REQUIRED ACTION:
The records that follow must be reproduced in full, with every picture excluded.

[Change listing data]
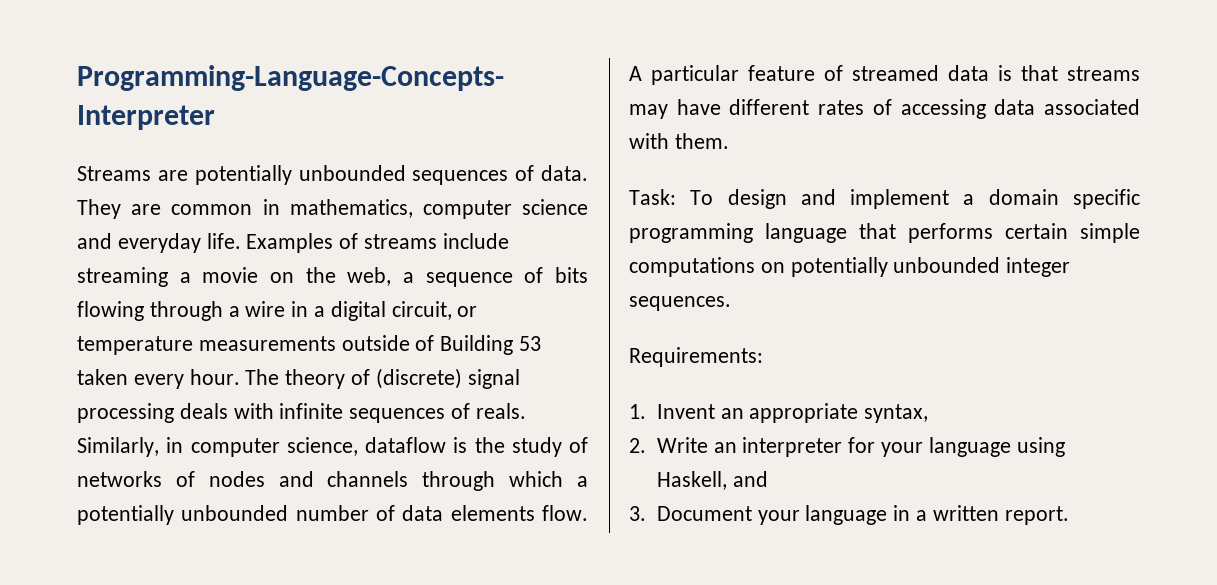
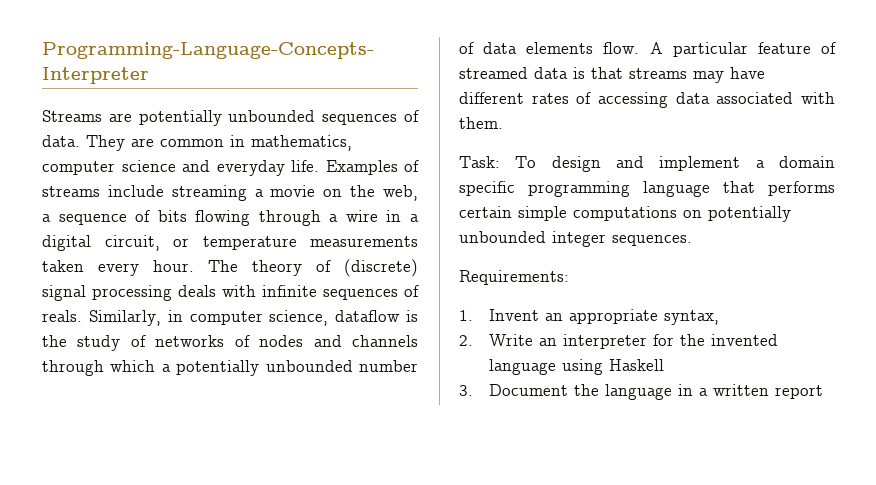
- Examples of streams include streaming a movie on the web, a sequence of bits flowing through a wire in a digital circuit, or temperature measurements outside of Building 53 taken every hour.
+ Examples of streams include streaming a movie on the web, a sequence of bits flowing through a wire in a digital circuit, or temperature measurements taken every hour.
- 2. Write an interpreter for your language using Haskell, and
+ 2. Write an interpreter for the invented language using Haskell
- 3. Document your language in a written report.
+ 3. Document the language in a written report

ANSWER AREA:
- Examples of streams include streaming a movie on the web, a sequence of bits flowing through a wire in a digital circuit, or temperature measurements outside of Building 53 taken every hour.
+ Examples of streams include streaming a movie on the web, a sequence of bits flowing through a wire in a digital circuit, or temperature measurements taken every hour.
- 2. Write an interpreter for your language using Haskell, and
+ 2. Write an interpreter for the invented language using Haskell
- 3. Document your language in a written report.
+ 3. Document the language in a written report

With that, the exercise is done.